Why Impertinence In Our Children Is a Problem
My 4-year-old son Knox is being disciplined a lot lately for arguing with adults. Somehow, he doesn’t realize that he is 4. And that he has no business correcting someone 30 years his senior. I say,
“Hand me that rag.”
And he responds, “It’s not a rag. It’s a washcloth.”
As parents, we instinctively grow irritated at a response like that. But after the initial irritation, sometimes it can be hard to put a finger on what’s wrong with it. After all, he’s right. It is a washcloth.
There’s a word that has mostly fallen out of fashion, but it used to get used a lot in correcting children. The word is impertinent. Knox’s response is impertinent because it is “not showing proper respect.” It is also impertinent because the word caused him no confusion, and what I call the rag is irrelevant. But is it right to discipline a child for correcting you? It can be hard to tell when a child is just precocious, and when they’re being impertinent or downright saucy.
The same thing happens when my firstborn starts giving his opinion where it isn’t wanted. Maybe my husband and I are discussing complicated plans for the weekend and our son overhears and tells us what he thinks. It’s tempting to fall back on the classic “when I want your opinion I’ll give it to you.” But seriously, do we correct him? Or give him a chance to weigh in?
Because I’ve lived for short periods in several foreign countries, I’ve learned a lot about the way other cultures respect their elders. My Filipino friends touch their forehead to the back of any older person’s hand in greeting (and taught our children to do the same). My Zambian and South African friends used special terms of respect to address older people, and bowed in greeting. My Nigerian friend approaches his father on his knees. These rules are intertwined in their families and cultures. And they communicate a level of respect for authority that is completely foreign to us Americans. For the most part, our culture has discarded any terms of respect.
I’m thoroughly American and I appreciate the way America has struck down many of the rules and distinctions between classes. I’m glad that it is a crime here to keep a domestic slave, or to withhold wages from a maid or nanny. But I’m troubled when I hear kids speak to adults as their equals, or when elderly people are shown no courtesy.

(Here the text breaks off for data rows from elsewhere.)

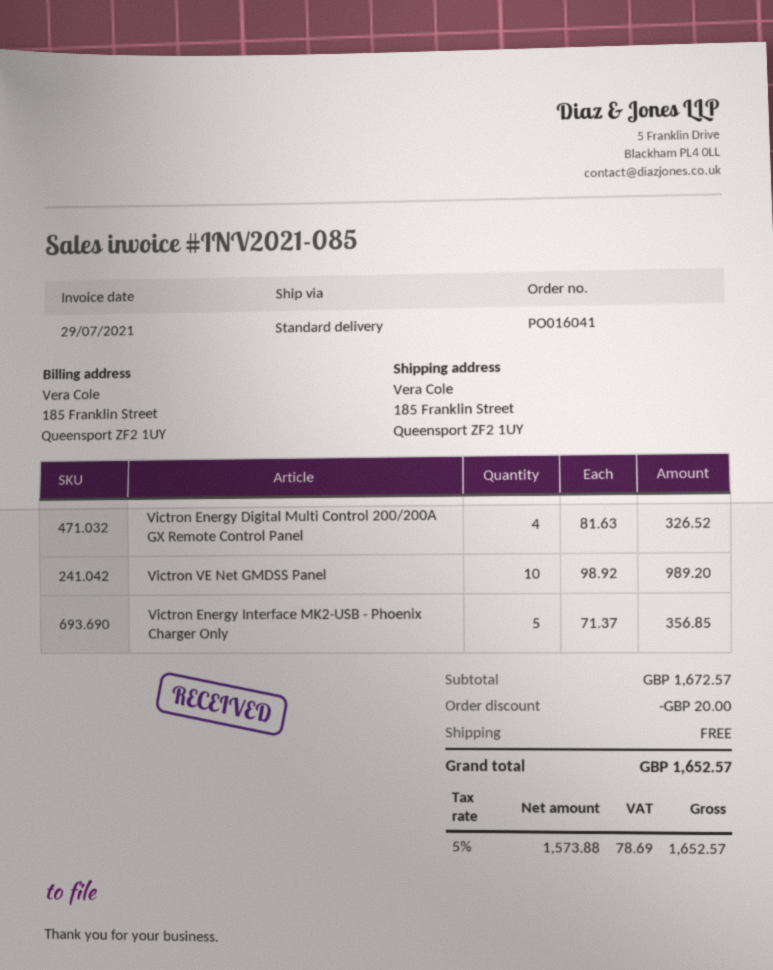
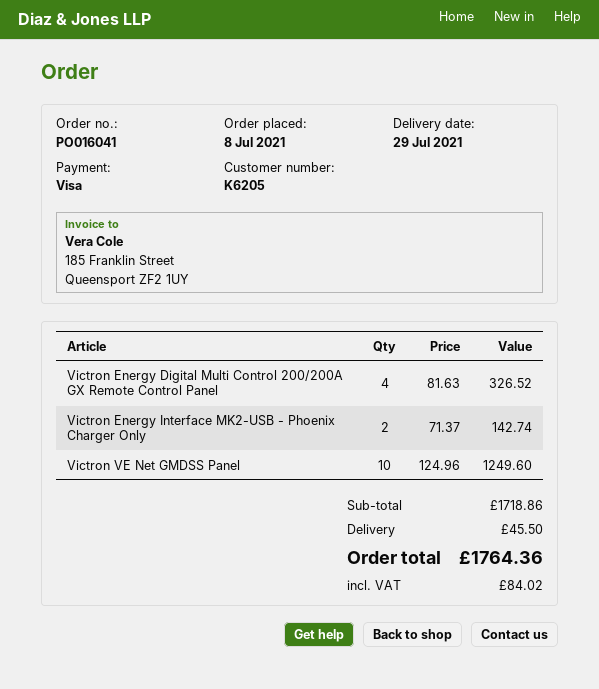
Victron VE Net GMDSS Panel: 10 x 98.92 = 989.20 -> 10 x 124.96 = 1249.60
Victron Energy Interface MK2-USB - Phoenix Charger Only: 5 x 71.37 = 356.85 -> 2 x 71.37 = 142.74
subtotal: 1672.57 -> 1718.86
discount: 20.00 -> none
shipping: 0.00 -> 45.50
tax: 78.69 -> 84.02
total: 1652.57 -> 1764.36

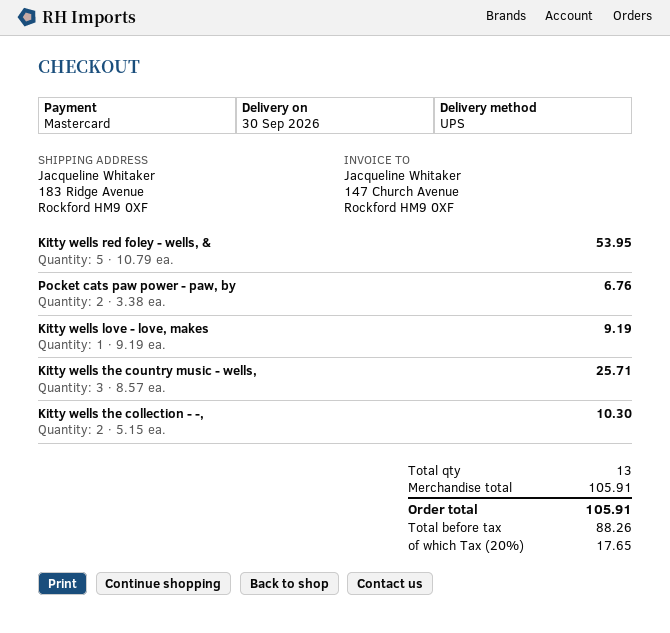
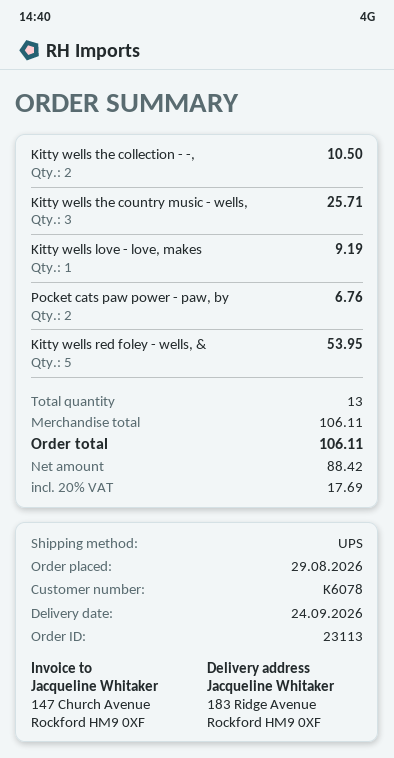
delivery date: 2026-09-30 -> 2026-09-24
Kitty wells the collection - -,: 2 for 10.30 -> 2 for 10.50
subtotal: 105.91 -> 106.11
net: 88.26 -> 88.42
tax: 20% = 17.65 -> 20% = 17.69
total: 105.91 -> 106.11

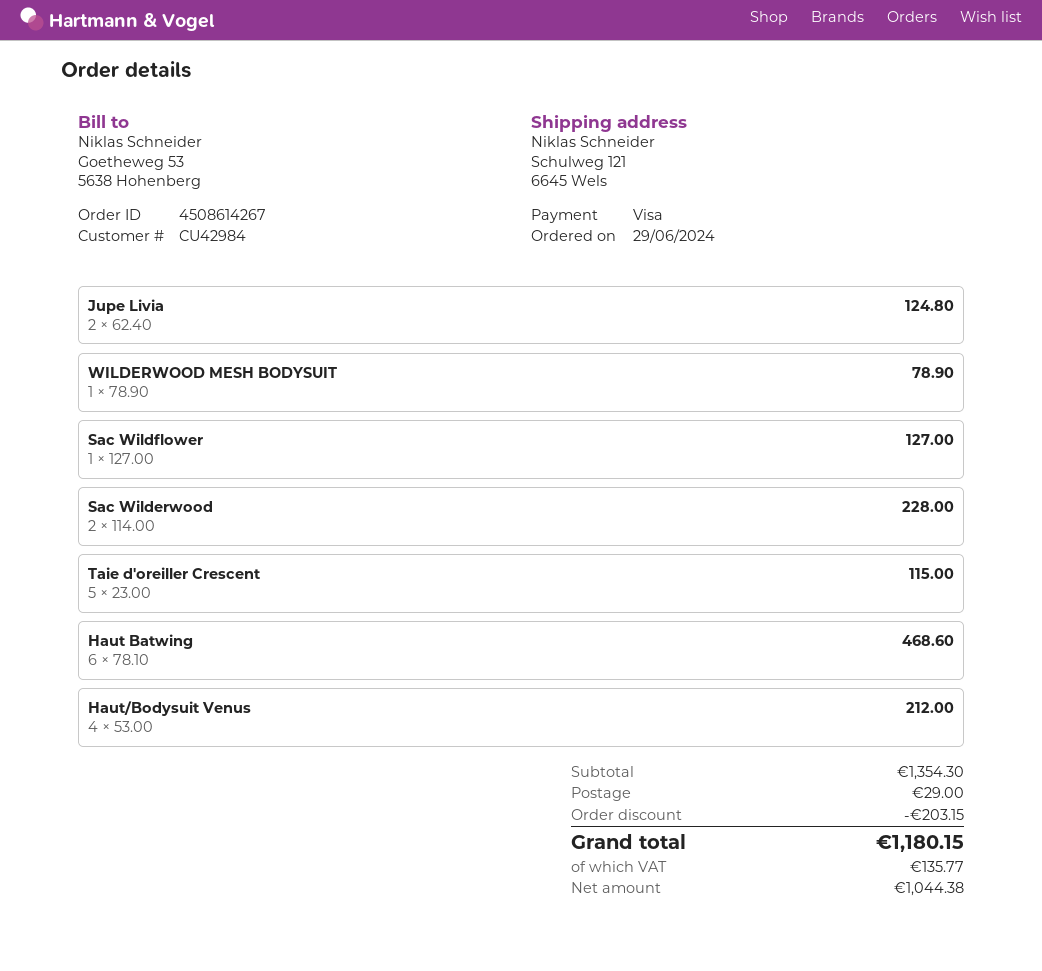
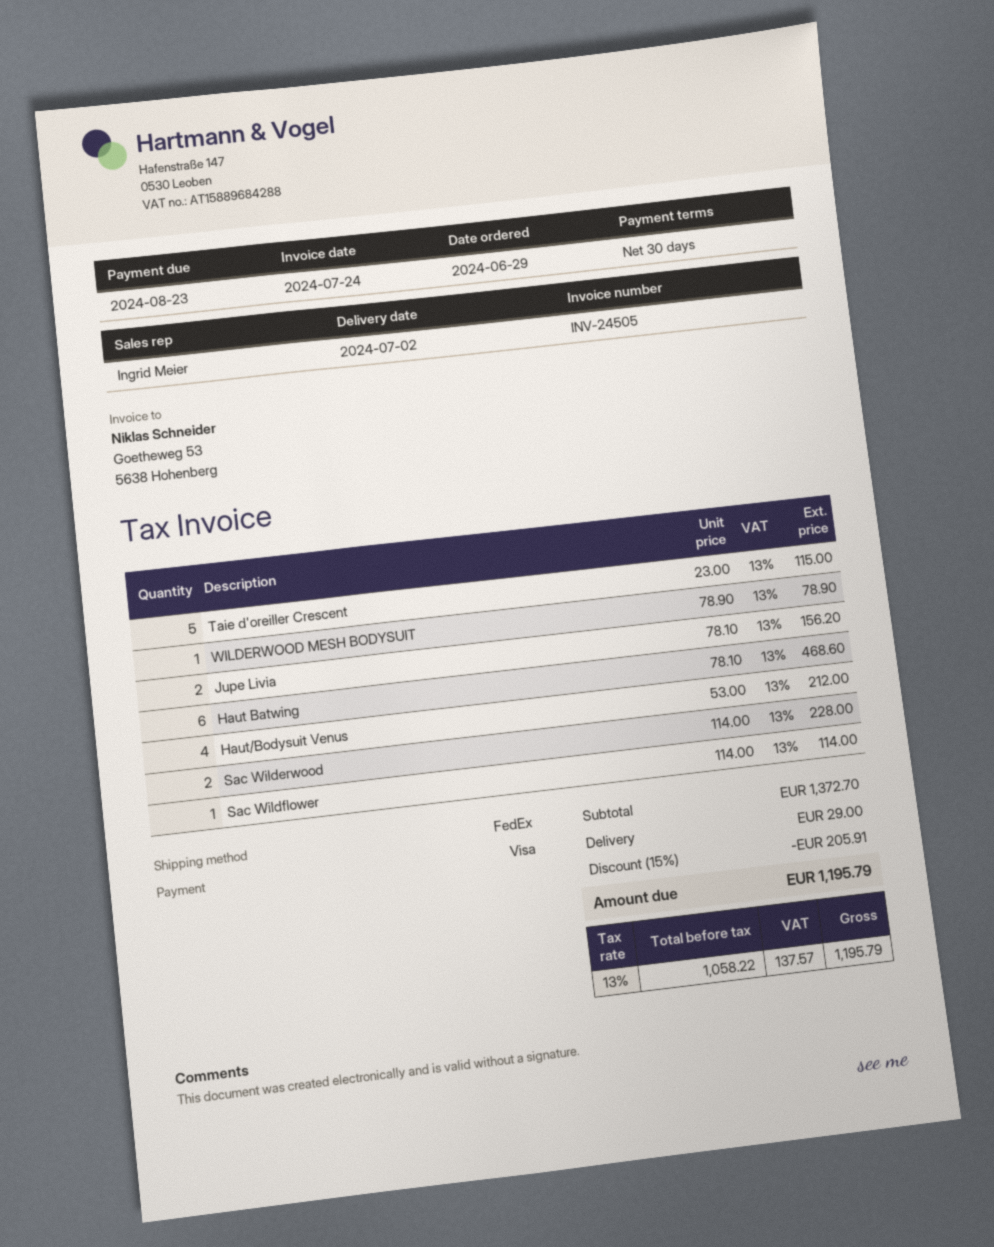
Jupe Livia: 2 x 62.40 = 124.80 -> 2 x 78.10 = 156.20
Sac Wildflower: 1 x 127.00 = 127.00 -> 1 x 114.00 = 114.00
subtotal: 1354.30 -> 1372.70
discount: 203.15 -> 205.91
net: 1044.38 -> 1058.22
tax: 135.77 -> 137.57
total: 1180.15 -> 1195.79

Yesterday I was reading in Leviticus and I came across this command:
“You shall stand up before the gray head and honor the face of an old man, and you shall fear your God: I am the LORD.” (Leviticus 19:32)
When we think of the words “Sir” or “Ma’am” we think of etiquette and rules. And these rules of etiquette vary from place to place. But etiquette is more than a set of rules to show who is well-bred and who doesn’t know any better. These rules are established by a culture to show consideration for someone else (though admittedly, the rule itself can lose its purpose over time).
My husband is from a military family, so he has trained our children to say “yes, sir” or “yes, ma’am.” This is just one of a hundred ways that parents can try to instill respect in their children. We are trying to teach them deference for those that are older and wiser. It is a way for children to acknowledge that they are young and foolish and inexperienced. It is also a safeguard, to keep a child from speaking to an adult as his equal. It keeps him from being too familiar in his tone or impertinent in his comments.
Or at least, that’s what it is meant to do. It doesn’t always work out that way, though, does it? My kids are still little pro’s at speaking disrespectfully. And sometimes they even have the audacity to tack a “ma’am” on the end.
I once had a high school teacher who was not respectable. He could not teach worth a plug nickel. He couldn’t handle the smallest challenge in the classroom. And yet, we had to speak to him each day with respect and deference. Sometimes we are required to respect someone who is not respectable, not based on their own merit, but because God requires it of us. And that’s why we train our children to respect us and others, regardless of whether we deserve it in any given moment. As my favorite quote from Band of Brothers goes,
“We salute the rank, not the man.”
Titles of respect are not a litmus test. Many children know how to say “sir” or “ma’am” but still show no deference to adults. They insert themselves into adult conversations, they correct adults, they offer their own opinion in circumstances when it is not appropriate. And the more mature, intelligent or well-educated a child seems to be, the more these habits tend to rear their ugly heads.
I have to train my children not to treat me or other adults as equals. In the eternal sense, they are my equal. They are sons of God, with an inheritance of salvation. We both will stand before God, and when that time comes, we will be brother and sister not mother and son. But for now, God has put me in authority over them. And it is my responsibility to show them that authority so that they can respect other authorities in their turn.